Items from a dataset

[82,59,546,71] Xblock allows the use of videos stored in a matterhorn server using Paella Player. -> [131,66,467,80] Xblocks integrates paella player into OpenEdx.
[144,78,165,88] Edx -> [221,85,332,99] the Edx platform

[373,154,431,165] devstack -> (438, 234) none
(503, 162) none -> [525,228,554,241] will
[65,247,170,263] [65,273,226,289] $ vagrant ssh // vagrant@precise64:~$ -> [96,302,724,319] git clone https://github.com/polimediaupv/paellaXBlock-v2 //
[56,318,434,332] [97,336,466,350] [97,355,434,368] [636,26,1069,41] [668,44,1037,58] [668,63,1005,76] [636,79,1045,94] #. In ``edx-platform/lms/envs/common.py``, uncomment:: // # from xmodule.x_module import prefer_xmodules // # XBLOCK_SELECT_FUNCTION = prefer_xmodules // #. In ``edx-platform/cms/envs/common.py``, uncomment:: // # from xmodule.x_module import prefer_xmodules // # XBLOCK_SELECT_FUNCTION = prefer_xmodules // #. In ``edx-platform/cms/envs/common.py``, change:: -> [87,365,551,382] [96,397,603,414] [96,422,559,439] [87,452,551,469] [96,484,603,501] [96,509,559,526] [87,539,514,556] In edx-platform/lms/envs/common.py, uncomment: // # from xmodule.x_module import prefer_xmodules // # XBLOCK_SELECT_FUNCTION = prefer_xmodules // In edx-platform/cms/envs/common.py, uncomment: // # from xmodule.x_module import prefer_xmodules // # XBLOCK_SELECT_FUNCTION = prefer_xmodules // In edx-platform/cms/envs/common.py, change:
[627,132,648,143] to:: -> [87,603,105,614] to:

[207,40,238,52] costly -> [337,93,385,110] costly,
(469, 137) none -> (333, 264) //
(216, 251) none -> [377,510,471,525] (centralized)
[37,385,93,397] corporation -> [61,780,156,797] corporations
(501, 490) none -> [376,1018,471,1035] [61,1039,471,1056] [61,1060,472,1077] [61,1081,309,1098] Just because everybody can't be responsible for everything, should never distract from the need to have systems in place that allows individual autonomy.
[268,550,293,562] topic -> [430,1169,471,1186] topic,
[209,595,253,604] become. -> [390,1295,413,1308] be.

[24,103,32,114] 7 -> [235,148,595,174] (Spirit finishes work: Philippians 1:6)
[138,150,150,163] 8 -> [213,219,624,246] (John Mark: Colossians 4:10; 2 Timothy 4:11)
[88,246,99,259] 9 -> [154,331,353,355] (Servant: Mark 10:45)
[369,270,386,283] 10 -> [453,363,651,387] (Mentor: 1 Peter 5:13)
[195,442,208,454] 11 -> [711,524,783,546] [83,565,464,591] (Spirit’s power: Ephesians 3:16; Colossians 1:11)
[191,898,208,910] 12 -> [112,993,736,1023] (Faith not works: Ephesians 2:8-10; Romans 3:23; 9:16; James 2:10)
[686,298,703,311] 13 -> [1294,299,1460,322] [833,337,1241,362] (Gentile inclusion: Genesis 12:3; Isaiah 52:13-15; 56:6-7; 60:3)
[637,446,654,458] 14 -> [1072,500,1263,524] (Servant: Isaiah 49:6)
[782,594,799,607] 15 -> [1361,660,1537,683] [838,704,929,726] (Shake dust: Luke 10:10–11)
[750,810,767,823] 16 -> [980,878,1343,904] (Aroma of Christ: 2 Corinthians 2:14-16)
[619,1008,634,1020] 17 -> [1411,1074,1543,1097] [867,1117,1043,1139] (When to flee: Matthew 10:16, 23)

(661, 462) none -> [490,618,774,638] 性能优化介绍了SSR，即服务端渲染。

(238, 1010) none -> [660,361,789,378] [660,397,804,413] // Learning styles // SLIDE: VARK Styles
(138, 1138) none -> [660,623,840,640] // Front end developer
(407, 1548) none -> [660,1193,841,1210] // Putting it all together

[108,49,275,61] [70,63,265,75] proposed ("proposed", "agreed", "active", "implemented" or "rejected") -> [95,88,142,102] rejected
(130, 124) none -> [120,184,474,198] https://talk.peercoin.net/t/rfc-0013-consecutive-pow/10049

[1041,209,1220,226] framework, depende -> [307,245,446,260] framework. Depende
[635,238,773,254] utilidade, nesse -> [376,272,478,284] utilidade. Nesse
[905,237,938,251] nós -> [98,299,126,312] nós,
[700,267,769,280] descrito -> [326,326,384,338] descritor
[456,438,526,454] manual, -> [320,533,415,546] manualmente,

■ WHAT TO WORK ON ■
Nothing but the lines from the one containing "(238, 1010) none" through the last line of the data above should be given again, each exactly as it stands.

■ EXPECTED OUTPUT ■
(238, 1010) none -> [660,361,789,378] [660,397,804,413] // Learning styles // SLIDE: VARK Styles
(138, 1138) none -> [660,623,840,640] // Front end developer
(407, 1548) none -> [660,1193,841,1210] // Putting it all together

[108,49,275,61] [70,63,265,75] proposed ("proposed", "agreed", "active", "implemented" or "rejected") -> [95,88,142,102] rejected
(130, 124) none -> [120,184,474,198] https://talk.peercoin.net/t/rfc-0013-consecutive-pow/10049

[1041,209,1220,226] framework, depende -> [307,245,446,260] framework. Depende
[635,238,773,254] utilidade, nesse -> [376,272,478,284] utilidade. Nesse
[905,237,938,251] nós -> [98,299,126,312] nós,
[700,267,769,280] descrito -> [326,326,384,338] descritor
[456,438,526,454] manual, -> [320,533,415,546] manualmente,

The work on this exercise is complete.